A new post published on Google's AI Blog shows that the search giant isn't interested in leaving well-enough alone. Instead of focusing on traditional speech-to-text, text-to-text, or text-to-speech translation, the company is jumping leaping into the future with a speech-to-speech translation system that can preserve a speaker's unique voice characteristics, such as tone, inflection, and cadence.
Google is accomplishing this feat through "Translatotron," a tool that utilizes a "sequence-to-sequence network" to convert source spectrograms (a visual representation of frequencies, as Engadget explains) into translated spectrograms in a given target language.
To preserve a speaker's tone as mentioned before, Google relies on an optional "speaker encoder" step that can "maintain the character of the source speaker’s voice in the synthesized translated speech."

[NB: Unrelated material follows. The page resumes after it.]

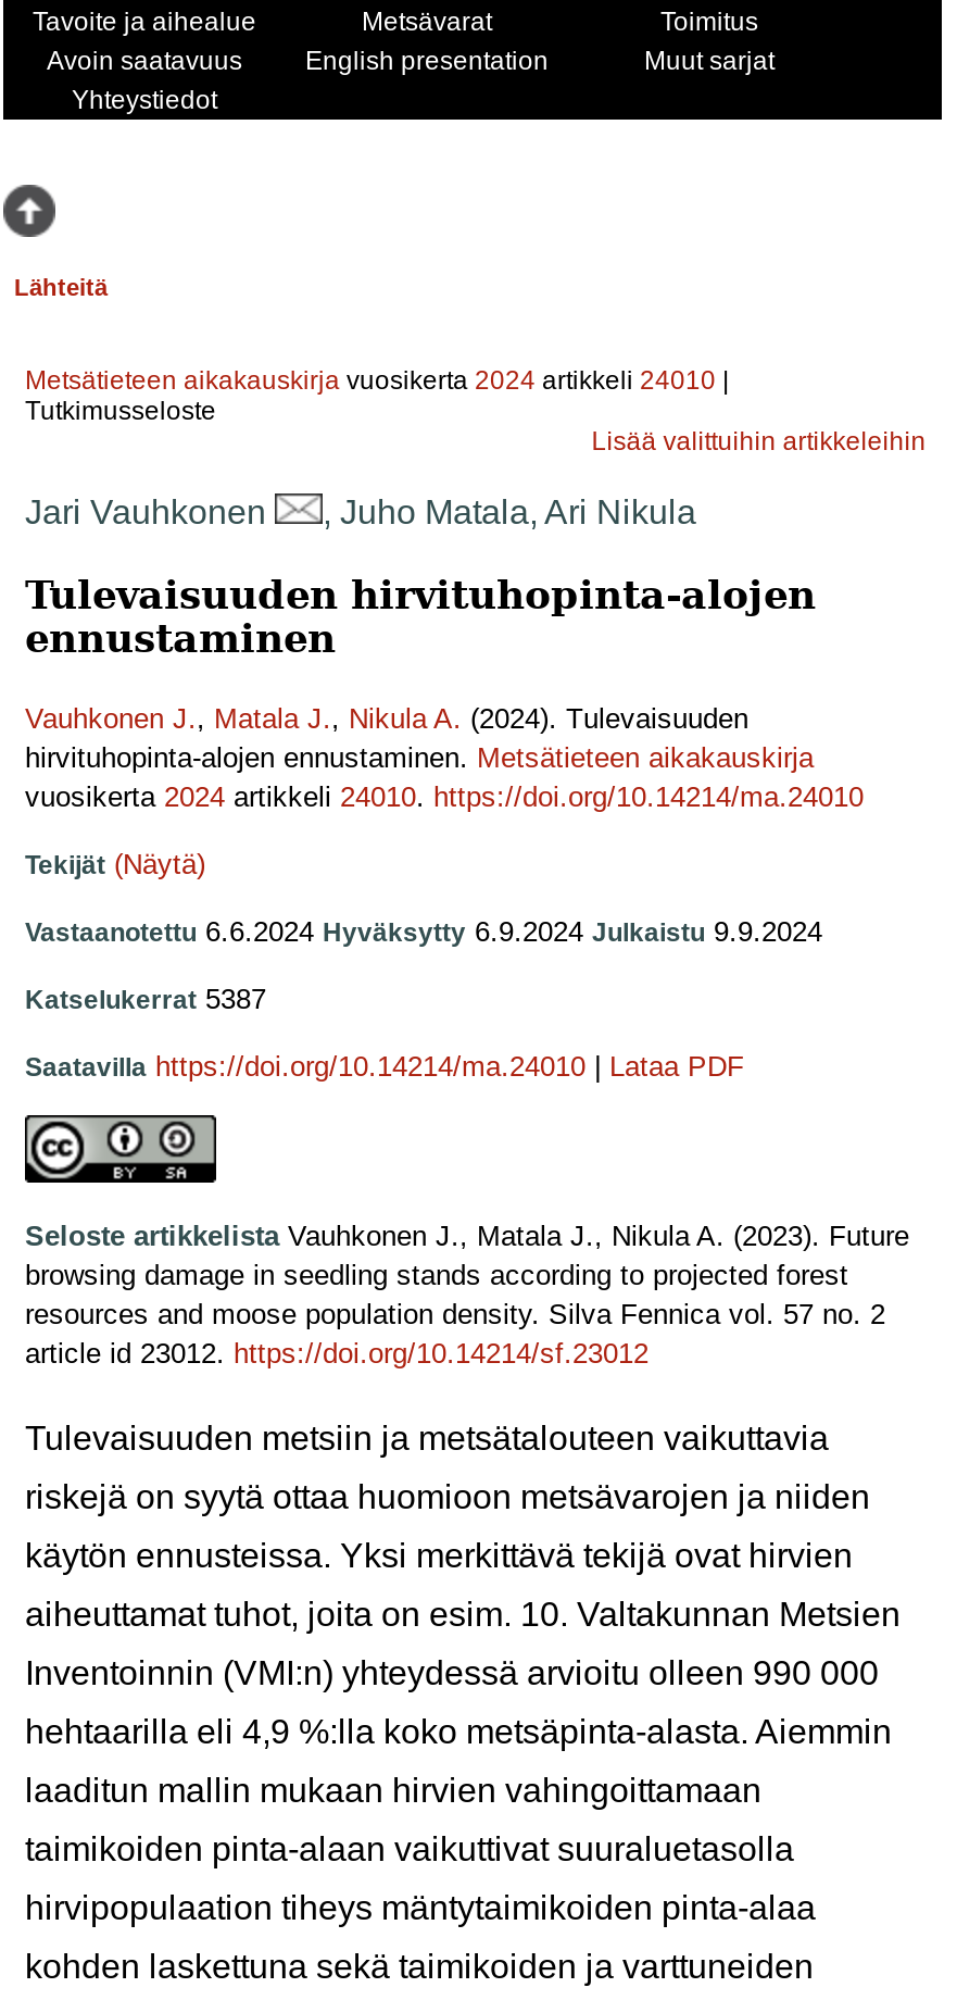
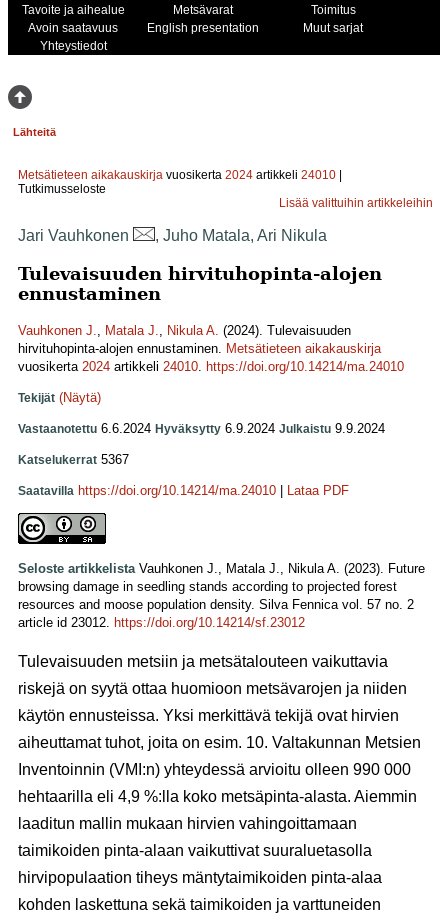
[25,983,266,1015] Katselukerrat 5387 -> [18,452,129,467] Katselukerrat 5367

The full explanation of how Translatotron works is fairly technical in nature, but from a practical perspective, you should be able to say something like "My name is John, how are you?" in English to someone who only speaks Spanish and have the tool convey your message more quickly and accurately than ever before.
You can read all of the details behind Translatotron's functionality and listen to a few before-and-after voice samples right here. Unfortunately, as interesting as the tool sounds, Translatotron does not appear to be available for the general public just yet, and there's no word on when it might launch -- perhaps it will quietly be added to Google Translate itself in the future.